ENEM 2016 - 1ª Aplicação - Caminhos para combater a intolerância religiosa no Brasil
Enviada em 06/01/2021
No século VI a.C., os povos hebreus foram retirados de sua terra e trazidos para Babilônia, onde ficaram cativos por cerca de 70 anos. Diante desse contexto, conforme o livro bíblico de “Daniel”, o rei Nabucodonosor definiu que qualquer indivíduo que manifestasse uma crença diferente da sua seria perseguido e castigado. Infelizmente, na contemporaneidade, percebe-se um panorama semelhante, uma vez que atitudes de intolerância religiosa ainda persistem no Brasil. Com efeito, deve-se discutir sobre as manifestações culturais que deturpam valores relativos à fé, como também a promoção de comportamentos que auxiliam no bem-estar social.
A princípio, é mister debater sobre os códigos legais que autorizam a autonomia de opinião, bem como os atos que promovem a perversão de crenças. Nesse sentido, de acordo com a Constituição Federal de 1988, é assegurado aos indivíduos o direito de liberdade de expressão, desde que não se manifeste de modo ofensivo contra fiéis. Apesar disso, percebe-se, atualmente, a ocorrência de eventos que deturpam ícones de diferentes religiões. Dessa forma, segundo o site “G1”, no carnaval de 2019, algumas exibições artísticas trouxeram elementos parodísticos em relação a determinadas doutrinas, como a católica e a evangélica, assim, ferindo o privilégio constitucional. Dado o exposto, infere-se a necessidade de fomentar medidas que mitiguem a intolerância religiosa em espaços públicos.
Ademais, evidencia-se a premência de desenvolver ações que contribuam para a coexistência pacífica entre grupos de crenças divergentes. Nesse seguimento, em concomitância a Aristóteles, filósofo grego, a ética se materializa por meio da busca pelo bem-comum, isto é, quando os indivíduos optam por adotar uma postura respeitosa no convívio social. Desse modo, para o teórico, a promoção da alteridade é um dos caminhos para combater a intolerância religiosa, porquanto tais comportamentos capacitam o sujeito a compactuar com diferentes religiões no contexto social. Em conseguinte, atitudes discriminatórias deixarão de compor o atual quadro de indiferença no âmbito da fé no Brasil.
Em síntese, infere-se a existência de manifestações culturais que agridem aspectos relativos às crenças, como também os impactos positivos patrocinados por condutas que capacitam os indivíduos para viver em coletividade.
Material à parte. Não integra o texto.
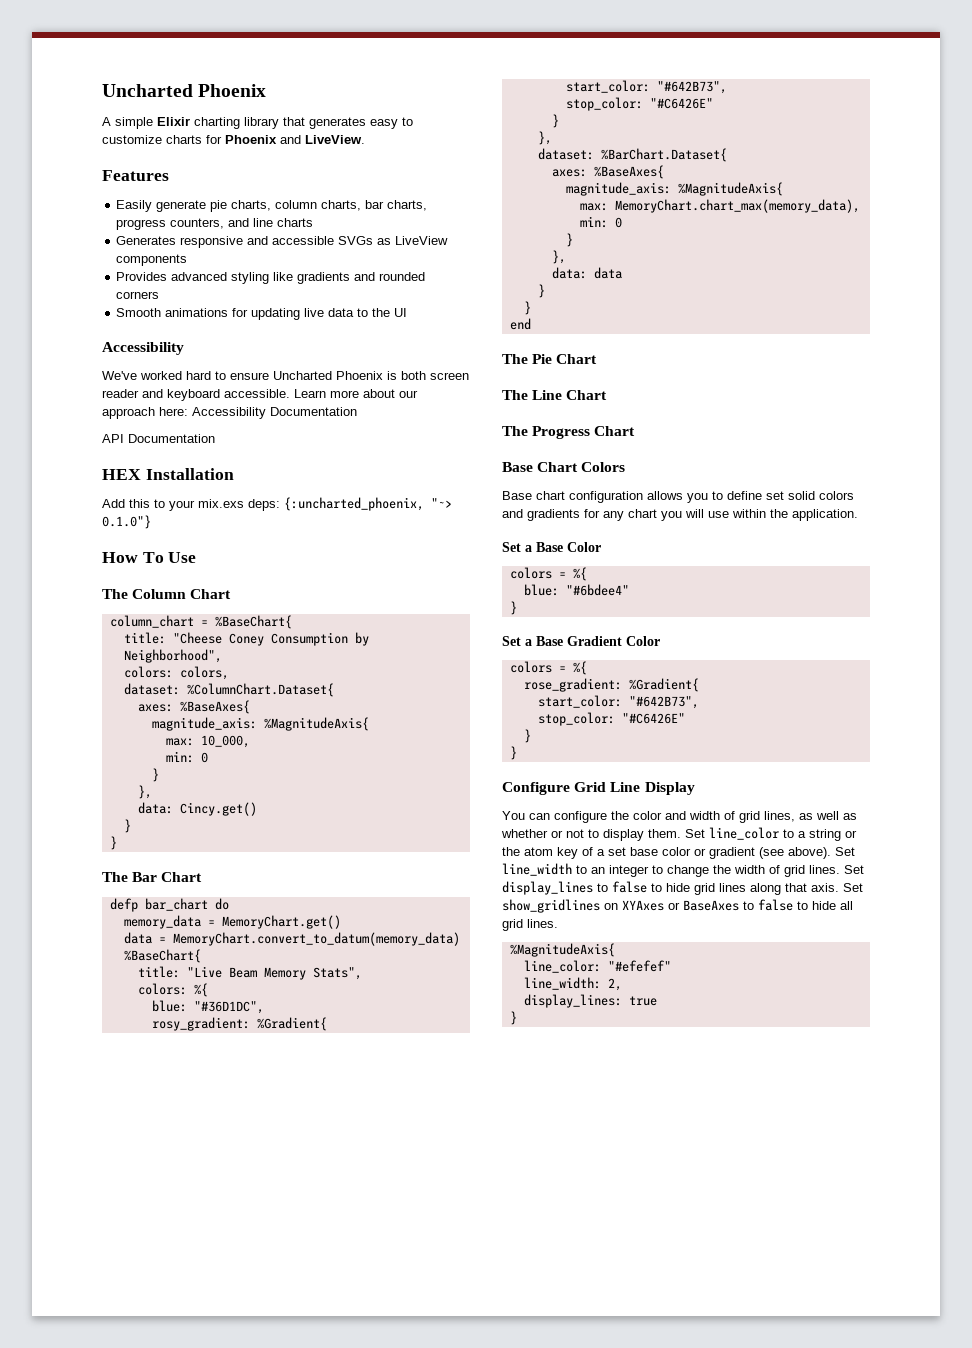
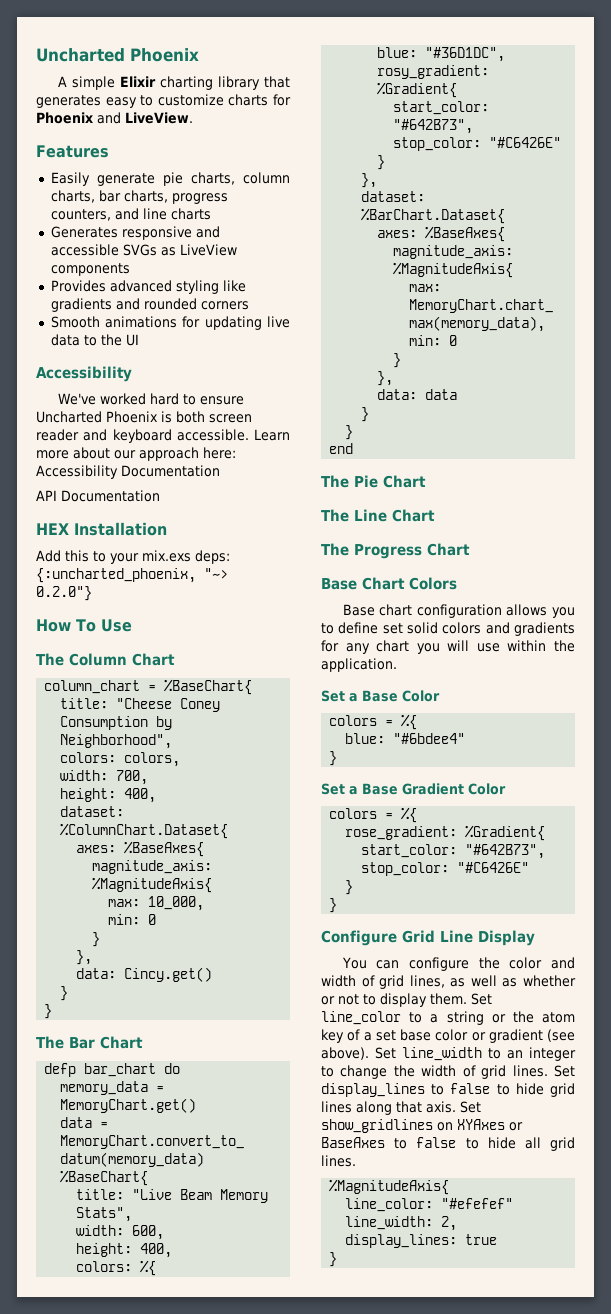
[102,515,151,529] 0.1.0"} -> [36,586,92,601] 0.2.0"}
(229, 673) none -> [60,770,149,785] [60,788,157,803] // width: 700, // height: 400,
(362, 973) none -> [76,1225,165,1240] [76,1243,173,1258] // width: 600, // height: 400,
Portanto, o governo federal, em parceria com o Ministério das Comunicações, deve estimular valores que patrocinem o respeito, por meio de documentários e campanhas publicitárias, a fim de proporcionar um bem-estar harmonioso entre segmentos religiosos divergentes. Além disso, tais mídias trarão testemunhos de diferentes fiéis. Por fim, espera-se que, com essas medidas, o direito constitucional seja assegurado com efetividade.